The diaphragm contains muscles that inflate the lungs in order to introduce oxygen and eliminate carbon dioxide. These muscles are trainable much like musculoskeletal muscles. Training the muscles to belly breathe is one of the techniques used to enhance physical performance. The reasoning behind this technique is that the lower lung lobes in this region of the body have a greater volume capacity in which to hold oxygen. On the other hand, when breathing using the chest muscles, less oxygen enters the lungs and less carbon dioxide is removed. When carbon dioxide remains, the gas dissolves in the blood, which raises the pH level. Athletes then experience muscle fatigue faster. Thus, belly breathing is a more efficient means of alleviating the gas.


Pressure Breathing

Novice climbers are often taught pressure breathing.
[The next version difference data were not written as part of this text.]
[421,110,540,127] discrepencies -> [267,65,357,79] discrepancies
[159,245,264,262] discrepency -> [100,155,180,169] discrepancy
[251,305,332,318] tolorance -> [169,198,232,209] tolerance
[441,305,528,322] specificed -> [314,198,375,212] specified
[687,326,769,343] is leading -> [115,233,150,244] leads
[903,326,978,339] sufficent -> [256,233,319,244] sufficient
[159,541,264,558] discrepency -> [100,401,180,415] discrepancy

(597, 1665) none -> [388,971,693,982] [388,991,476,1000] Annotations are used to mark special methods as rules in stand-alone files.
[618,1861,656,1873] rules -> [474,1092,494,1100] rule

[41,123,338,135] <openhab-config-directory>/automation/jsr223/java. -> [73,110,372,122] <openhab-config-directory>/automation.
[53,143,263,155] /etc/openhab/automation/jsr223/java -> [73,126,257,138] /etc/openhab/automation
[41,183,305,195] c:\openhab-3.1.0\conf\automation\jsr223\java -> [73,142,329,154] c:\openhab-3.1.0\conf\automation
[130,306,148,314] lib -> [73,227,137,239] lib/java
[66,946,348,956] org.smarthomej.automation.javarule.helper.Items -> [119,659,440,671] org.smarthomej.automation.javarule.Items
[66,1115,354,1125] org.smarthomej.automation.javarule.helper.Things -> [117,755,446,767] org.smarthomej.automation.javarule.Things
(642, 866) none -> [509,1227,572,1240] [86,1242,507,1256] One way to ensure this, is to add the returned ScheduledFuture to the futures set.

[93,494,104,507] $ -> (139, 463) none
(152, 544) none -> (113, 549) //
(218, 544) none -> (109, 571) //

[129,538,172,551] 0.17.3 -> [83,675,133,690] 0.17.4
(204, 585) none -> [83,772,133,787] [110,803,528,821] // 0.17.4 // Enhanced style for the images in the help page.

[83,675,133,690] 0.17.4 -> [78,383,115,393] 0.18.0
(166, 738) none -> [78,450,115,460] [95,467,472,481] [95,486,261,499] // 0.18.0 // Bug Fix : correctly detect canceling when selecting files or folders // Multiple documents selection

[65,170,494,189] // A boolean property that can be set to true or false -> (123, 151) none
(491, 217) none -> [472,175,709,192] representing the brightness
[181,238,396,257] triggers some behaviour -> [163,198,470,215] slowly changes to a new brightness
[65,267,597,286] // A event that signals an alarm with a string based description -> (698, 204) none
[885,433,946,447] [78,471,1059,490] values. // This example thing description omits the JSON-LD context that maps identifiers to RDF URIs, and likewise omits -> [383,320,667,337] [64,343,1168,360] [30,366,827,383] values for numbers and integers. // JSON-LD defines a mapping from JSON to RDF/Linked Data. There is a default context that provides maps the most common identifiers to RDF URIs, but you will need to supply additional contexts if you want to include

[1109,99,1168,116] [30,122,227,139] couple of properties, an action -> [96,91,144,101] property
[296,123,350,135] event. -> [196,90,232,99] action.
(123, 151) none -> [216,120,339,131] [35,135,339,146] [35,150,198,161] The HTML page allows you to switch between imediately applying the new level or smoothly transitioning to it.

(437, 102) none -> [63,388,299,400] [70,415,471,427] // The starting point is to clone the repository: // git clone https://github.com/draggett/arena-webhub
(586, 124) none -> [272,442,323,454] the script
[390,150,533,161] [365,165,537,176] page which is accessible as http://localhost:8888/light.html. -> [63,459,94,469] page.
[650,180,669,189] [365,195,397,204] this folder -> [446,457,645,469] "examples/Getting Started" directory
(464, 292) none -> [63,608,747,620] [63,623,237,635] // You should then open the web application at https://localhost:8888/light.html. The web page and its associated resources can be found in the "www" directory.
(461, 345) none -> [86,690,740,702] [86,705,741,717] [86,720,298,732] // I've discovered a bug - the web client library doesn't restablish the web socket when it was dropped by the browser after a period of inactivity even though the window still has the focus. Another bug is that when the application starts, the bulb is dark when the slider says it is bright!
The technique is a variation of belly breathing and is commonly used by high altitude climbers. Climbers initially inhale as completely as possible. However, they purse their lips and forcefully exhale. The technique enhances gas exchange in the lungs by increasing the internal pressure. The breathing method helps overcome the effects caused by the lower atmospheric pressure that climbers encounter in high altitudes. Using the technique involves training the lower muscles to belly breathe.


Relaxed Breathing

Relaxed breathing implements a variety of techniques. The climber allows their arms and hands to relax by their sides. The facial muscles must also be relaxed. The lips are pursed before inhaling through the mouth. Hold the breath for a second before exhaling through the mouth. Climbers are taught to feel and hear the air leaving the lungs while decompressing their entire body. This breathing technique is repeated three to four times. Each time, the breath needs to alleviate more stress from the body. The method enables the climber to relax completely and clear their thought processes. With continued practice, climbers are able to reach a relaxed state after the first breath. Relaxed breathing prevents climbers from tensing and suffering exhaustion.